[mythtv-users] upsampling/upconverting dvd?

Mudit Wahal mwahal at gmail.com
Wed Jan 4 17:41:49 UTC 2006


Steve,

Faroudja based dvd players (under $500) do excellent job for
upscaling. You dont need to spend $2k :-) My friend bought
harmon/kardon avr 7300 for 1299 from frys. It has Faroudja upscaler
builtin and it does extremely wonderful job. I think it did equally
good compared to Onkyo $2k dvd player which frys was demoing. At frys
store (campbell), we unhooked the onkyo dvd player and ran the video
from a standard dvd player to the avr 7300. Took the component out
from the avr 7300 and hooked upto the projector. There was no loss in
the picture quality. Even the salesman admitted that he cant tell any
difference. He called several other salesguy who regularly demo
(sleep?) in that room.

I think consumer should be aware of terms such as upconvert and
upscale. There is a difference. Right now I see so many dvd players
under $100 touting "upconvert to get digital quality video". All it is
doing is taking video/svideo/component in and DVI/HDMI out. Your video
may not be any better than if you were feeding the
video/svideo/component directly to the TV. All HDTV sets have some
sort of upscaler builtin, because all of these are FPD (fixed pixel
display). They can only show in the one resolution (1280x720,
1366x768, 1920x1080). So, they do need to either upscale or downscale
(when feeding 1920x1080 video to a 1280x720 set).
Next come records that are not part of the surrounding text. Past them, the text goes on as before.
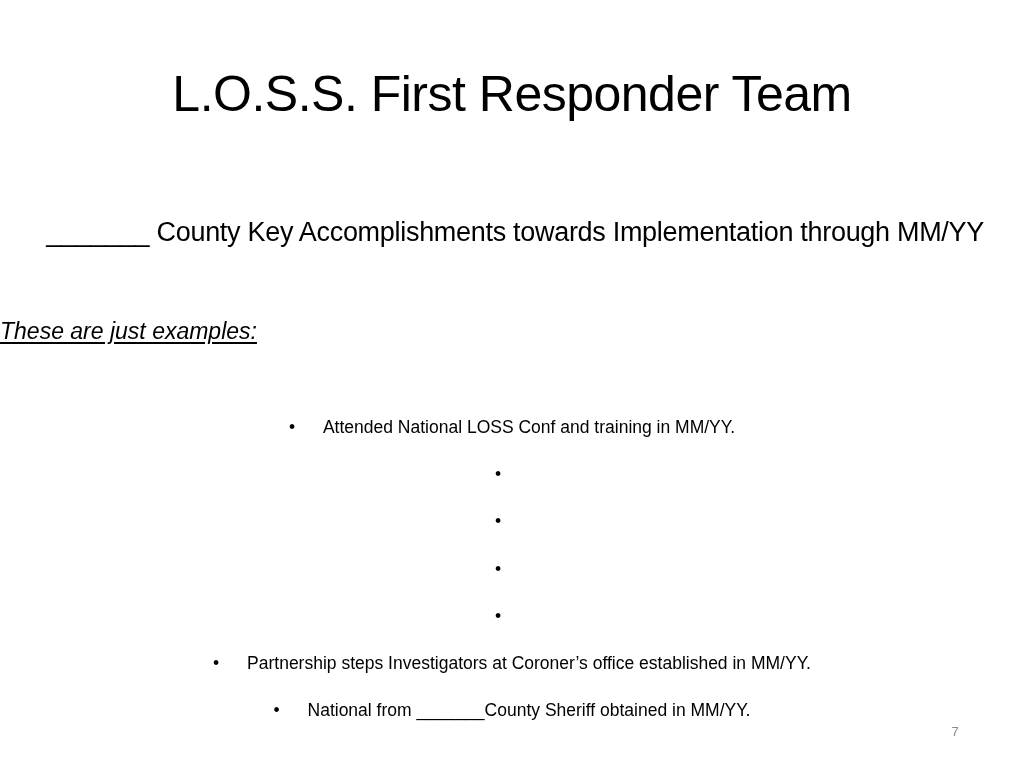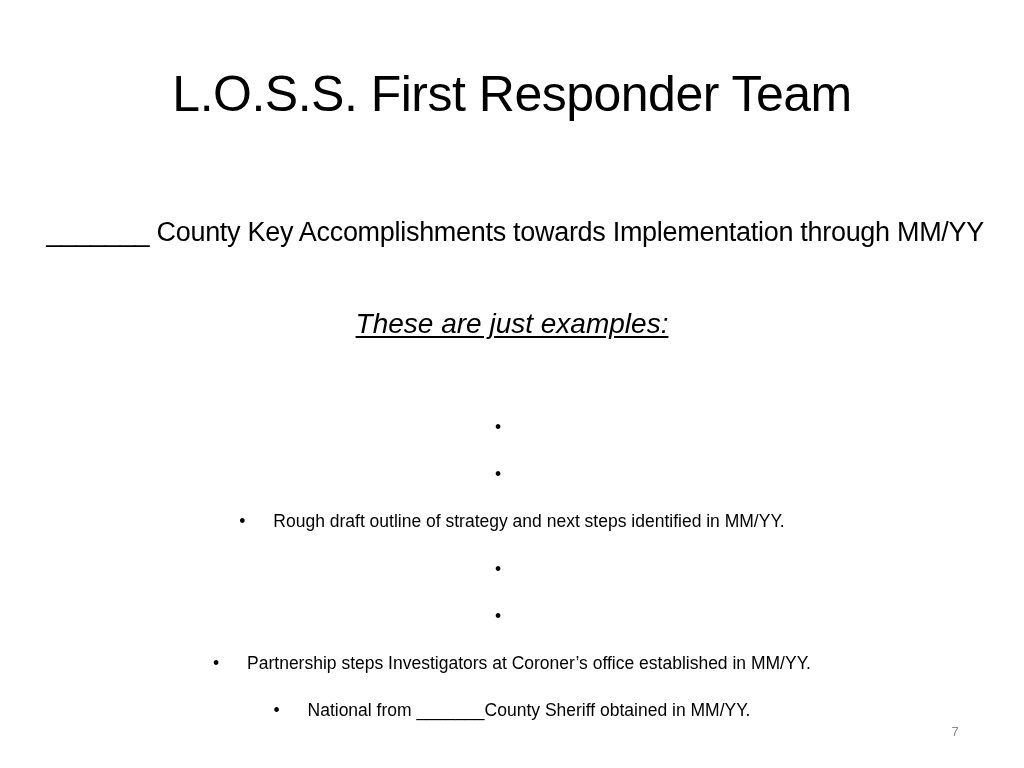--- a/index.html
+++ b/index.html
@@ -19,8 +19,8 @@
       font-size: 27px; line-height: 40px; letter-spacing: -0.3px; margin-top: 26px;
     }
     .note {
-      position: absolute; left: 0; top: 308px; width: 1024px; text-align: center;
-      font-size: 28px; font-style: italic; text-decoration: underline;
+      position: absolute; left: 0; top: 318px; width: 1024px; 
+      font-size: 23px; font-style: italic; text-decoration: underline;
       text-underline-offset: 3px;
     }
     .bullets {

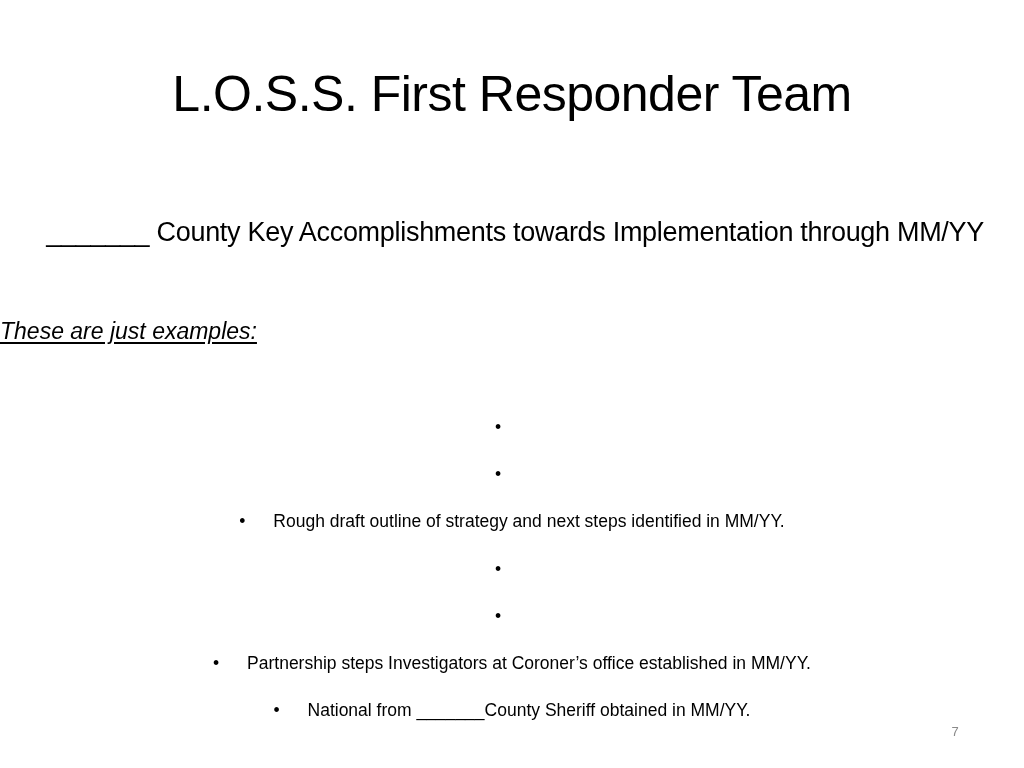--- a/index.html
+++ b/index.html
@@ -48,6 +48,7 @@
   <ul class="bullets">
     <li class="bullet">
       <span class="dot">•</span>
+      <span>Attended National LOSS Conf and training in MM/YY.</span>
     </li>
     <li class="bullet">
       <span class="dot">•</span>

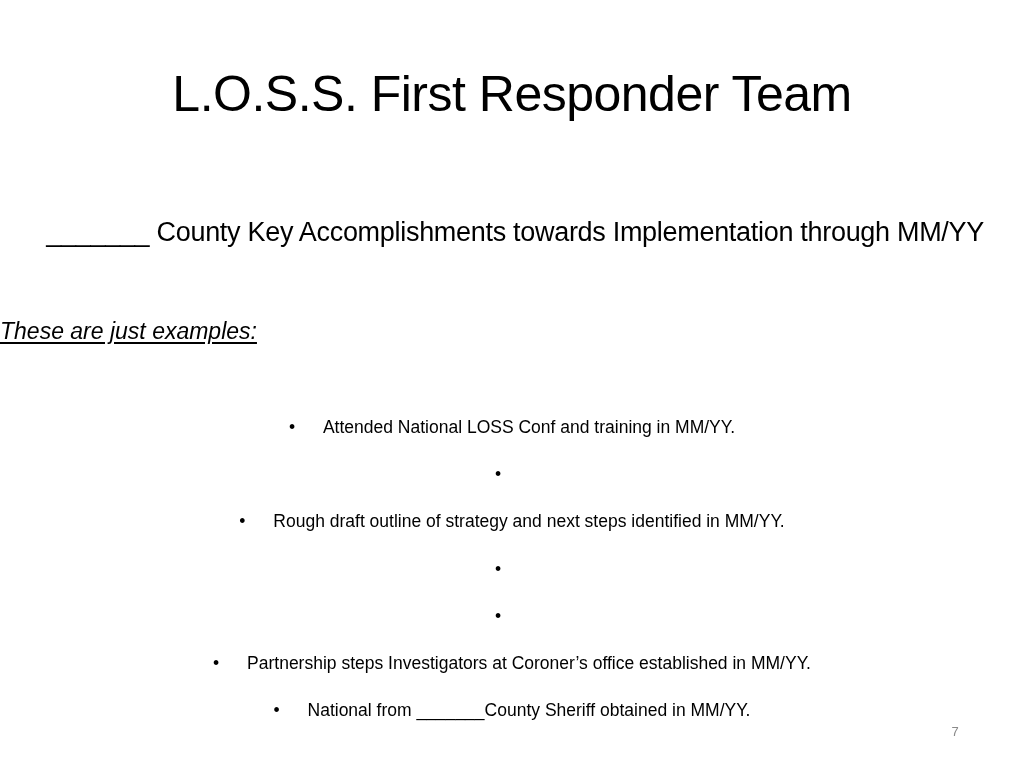--- a/index.html
+++ b/index.html
@@ -55,7 +55,6 @@
     </li>
     <li class="bullet">
       <span class="dot">•</span>
-      <span>Rough draft outline of strategy and next steps identified in MM/YY.</span>
     </li>
     <li class="bullet">
       <span class="dot">•</span>

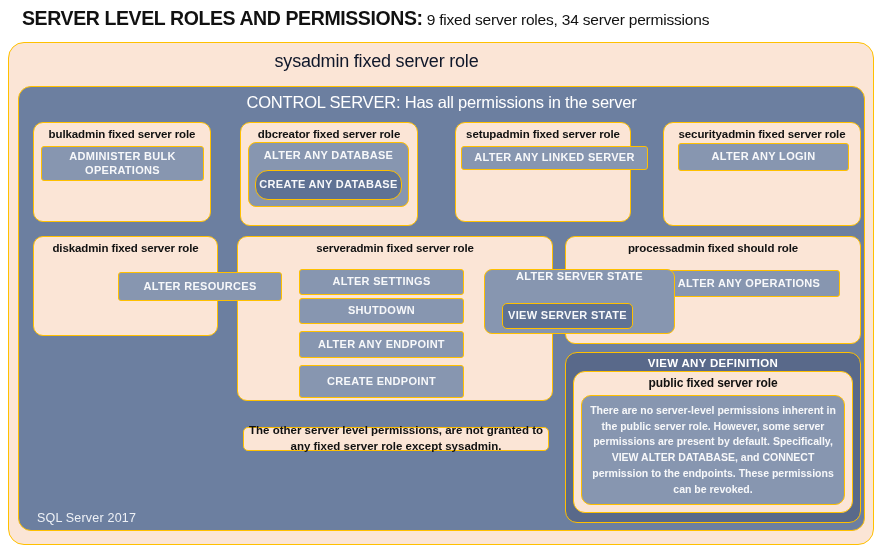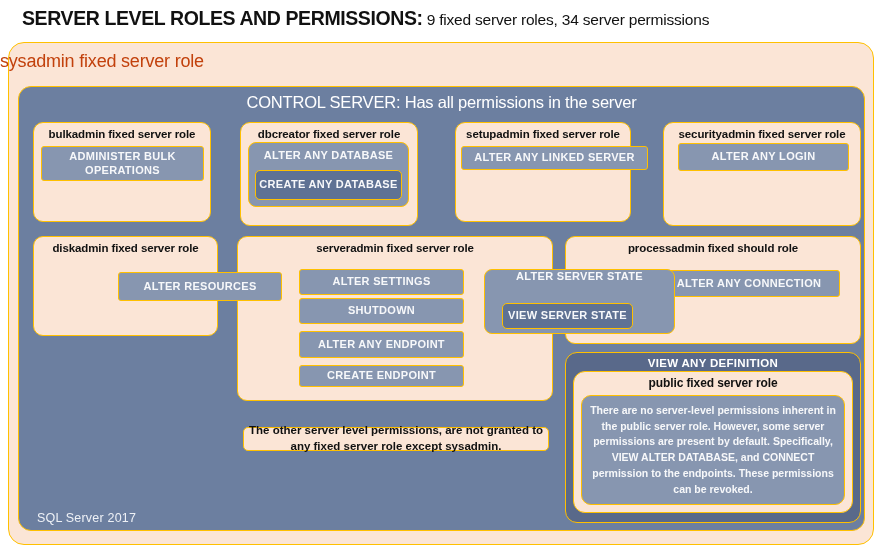--- a/index.html
+++ b/index.html
@@ -14,7 +14,7 @@
 
   .sysadmin-box{left:8px;top:42px;width:866px;height:503px;background:var(--peach);
     border:1.6px solid var(--gold);border-radius:16px;}
-  .sysadmin-label{left:0;top:51px;width:753px;text-align:left;font-size:18px;color:#c2410c;letter-spacing:-0.2px;}
+  .sysadmin-label{left:0;top:51px;width:753px;text-align:center;font-size:18px;color:#0f172a;letter-spacing:-0.2px;}
 
   .control-box{left:18px;top:86px;width:847px;height:445px;background:var(--slate);
     border:1.8px solid var(--gold);border-radius:13px;}

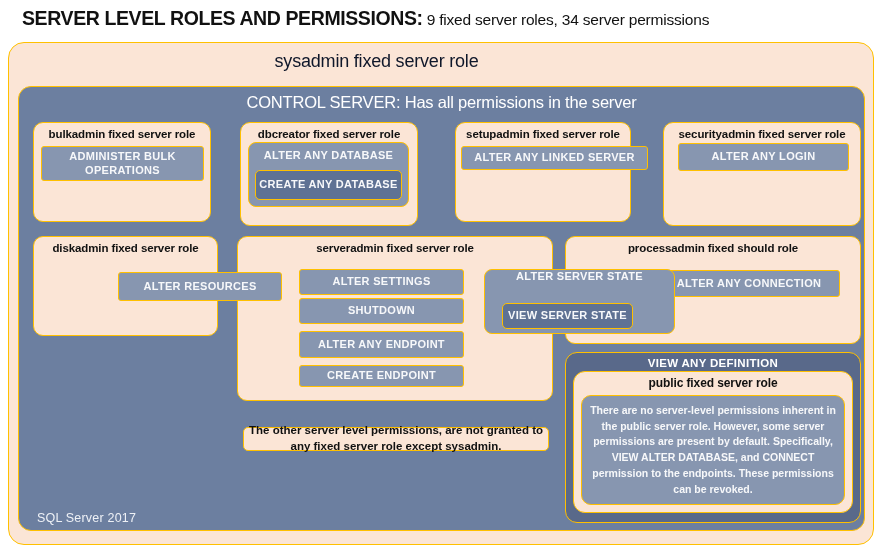--- a/index.html
+++ b/index.html
@@ -71,7 +71,7 @@
     <div class="role-title">dbcreator fixed server role</div>
   </div>
   <div class="abs perm perm-wrap" style="left:248px;top:142px;width:161px;height:65px;align-items:flex-start;padding-top:6px;">ALTER ANY DATABASE</div>
-  <div class="abs perm perm-dark" style="left:255px;top:170px;width:147px;height:30px;border-radius:5px;">CREATE ANY DATABASE</div>
+  <div class="abs perm perm-dark" style="left:255px;top:170px;width:147px;height:30px;border-radius:13px;">CREATE ANY DATABASE</div>
 
   <div class="abs role-box" style="left:455px;top:122px;width:176px;height:100px;">
     <div class="role-title">setupadmin fixed server role</div>

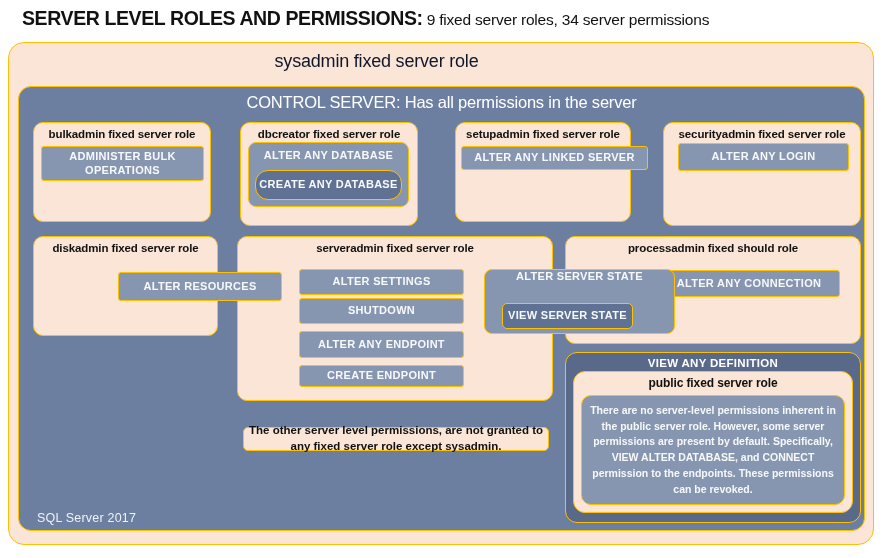--- a/index.html
+++ b/index.html
@@ -102,7 +102,7 @@
   <div class="abs role-box" style="left:565px;top:236px;width:296px;height:108px;">
     <div class="role-title">processadmin fixed should role</div>
   </div>
-  <div class="abs perm" style="left:658px;top:270px;width:182px;height:27px;">ALTER ANY CONNECTION</div>
+  <div class="abs perm" style="left:658px;top:270px;width:182px;height:27px;">ALTER ANY OPERATIONS</div>
 
   <div class="abs note-box">The other server level permissions, are not granted to any fixed server role except sysadmin.</div>
 

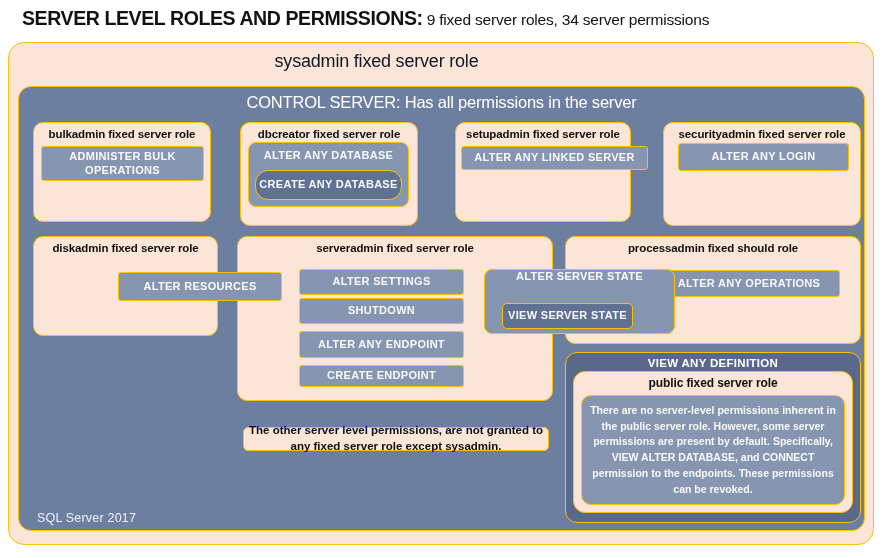--- a/index.html
+++ b/index.html
@@ -95,7 +95,7 @@
   <div class="abs perm" style="left:299px;top:269px;width:165px;height:26px;">ALTER SETTINGS</div>
   <div class="abs perm" style="left:299px;top:298px;width:165px;height:26px;">SHUTDOWN</div>
   <div class="abs perm" style="left:299px;top:331px;width:165px;height:27px;">ALTER ANY ENDPOINT</div>
-  <div class="abs perm" style="left:299px;top:365px;width:165px;height:22px;text-align:center;">CREATE ENDPOINT</div>
+  <div class="abs perm" style="left:299px;top:365px;width:165px;height:33px;text-align:center;">CREATE ENDPOINT</div>
   <div class="abs perm perm-wrap overlap" style="left:484px;top:269px;width:191px;height:65px;align-items:flex-start;">ALTER SERVER STATE</div>
   <div class="abs perm perm-dark overlap" style="left:502px;top:303px;width:131px;height:26px;border-radius:5px;">VIEW SERVER STATE</div>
I've seen a well calibrated software based (ffdshow, DScaler, etc)
software player on windows box. Search google for DScaler,
ffmpeg/ffdshow, etc, you will find great many references along with
before/after pictures. Also Home Theater Computers forum on avsforum
has lot of information on setting up a well calibrated software
player. It goes in details settings for each filter etc. I think Xine
also uses similar filters, so it helps to know what each knob does and
how much it should be turned.

There are pros and cons of hardware vs software upscaling.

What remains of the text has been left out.